Without the pictures, reproduce the records that follow exactly.

= Beginning of Section =

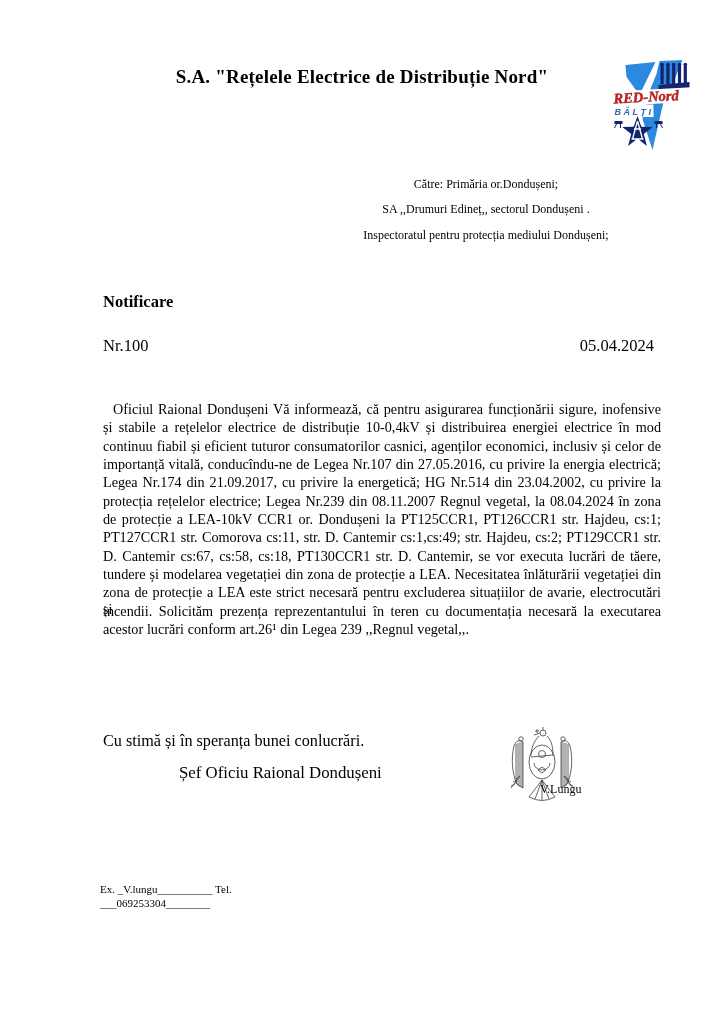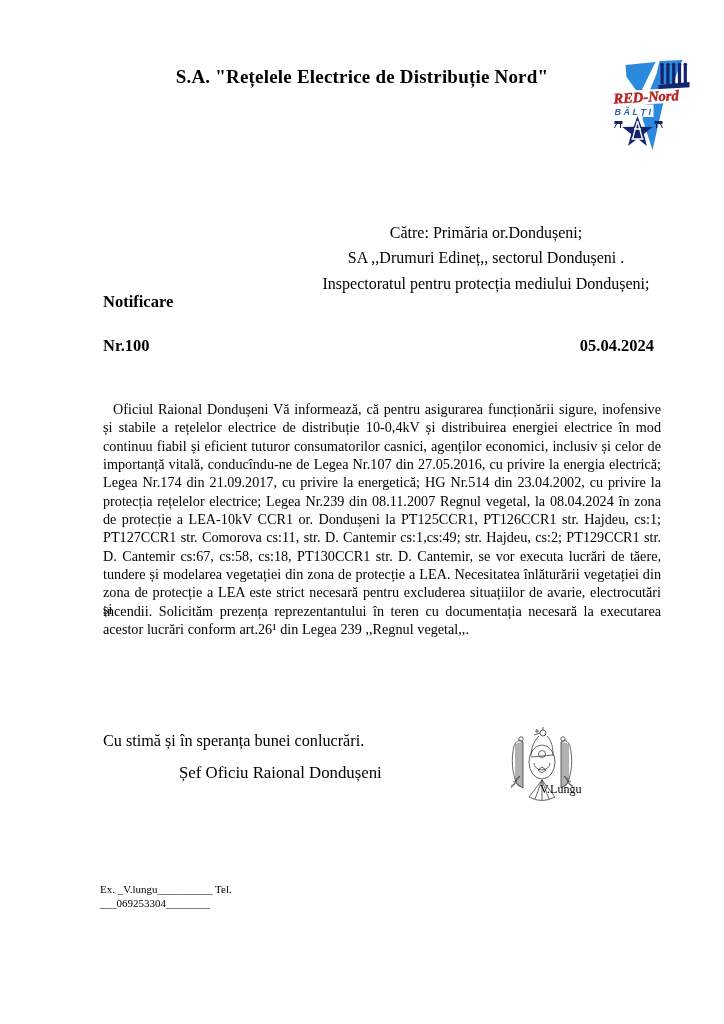--- a/index.html
+++ b/index.html
@@ -14,7 +14,7 @@
   .logo { position:absolute; left:608px; top:57px; }
   .recipients {
     position:absolute; top:172px; left:280px; width:412px; text-align:center;
-    font-size:16px; line-height:25.3px;margin-top:48px;
+    font-size:12px; line-height:25.3px;
   }
   .heading {
     position:absolute; top:292px; left:103px; width:560px; text-align:left;

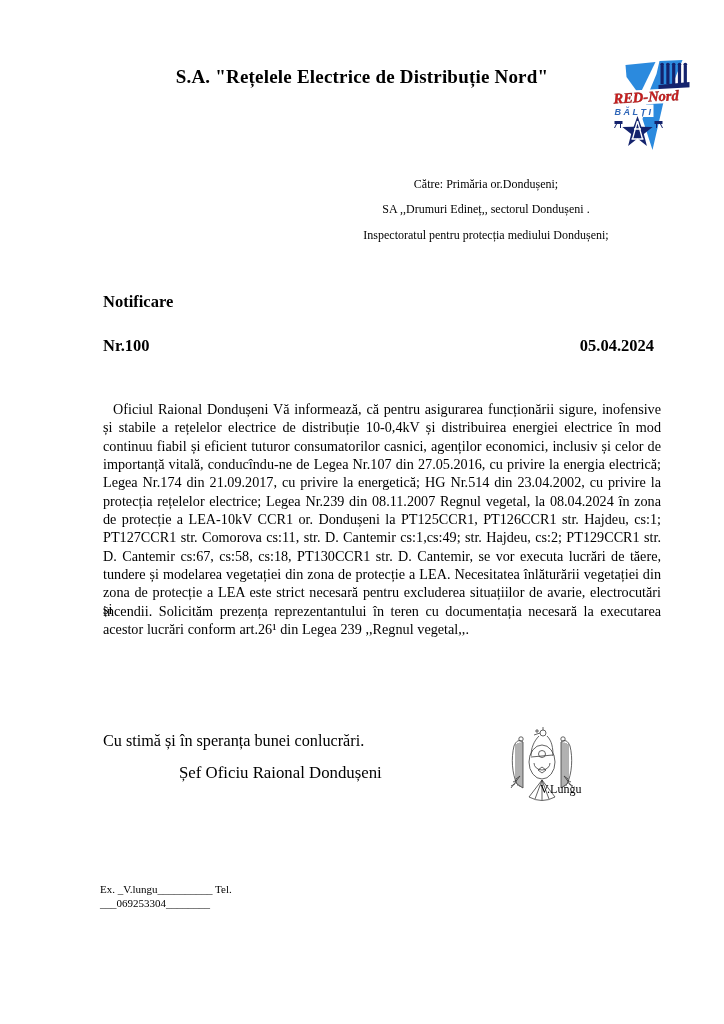--- a/index.html
+++ b/index.html
@@ -22,7 +22,7 @@
   }
   .nr-date {
     position:absolute; top:336px; left:103px; width:551px;
-    display:flex; justify-content:space-between; font-size:16.5px;font-weight:bold;
+    display:flex; justify-content:space-between; font-size:16.5px;
   }
   .body-block { position:absolute; top:401px; left:103px; width:558px; font-size:14.2px; }
   .bline { height:18.35px; text-align:justify; text-align-last:justify; word-spacing:0.2px; }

= End of Section =

Output of the task:
--- a/index.html
+++ b/index.html
@@ -14,7 +14,7 @@
   .logo { position:absolute; left:608px; top:57px; }
   .recipients {
     position:absolute; top:172px; left:280px; width:412px; text-align:center;
-    font-size:16px; line-height:25.3px;margin-top:48px;
+    font-size:12px; line-height:25.3px;
   }
   .heading {
     position:absolute; top:292px; left:103px; width:560px; text-align:left;

--- a/index.html
+++ b/index.html
@@ -22,7 +22,7 @@
   }
   .nr-date {
     position:absolute; top:336px; left:103px; width:551px;
-    display:flex; justify-content:space-between; font-size:16.5px;font-weight:bold;
+    display:flex; justify-content:space-between; font-size:16.5px;
   }
   .body-block { position:absolute; top:401px; left:103px; width:558px; font-size:14.2px; }
   .bline { height:18.35px; text-align:justify; text-align-last:justify; word-spacing:0.2px; }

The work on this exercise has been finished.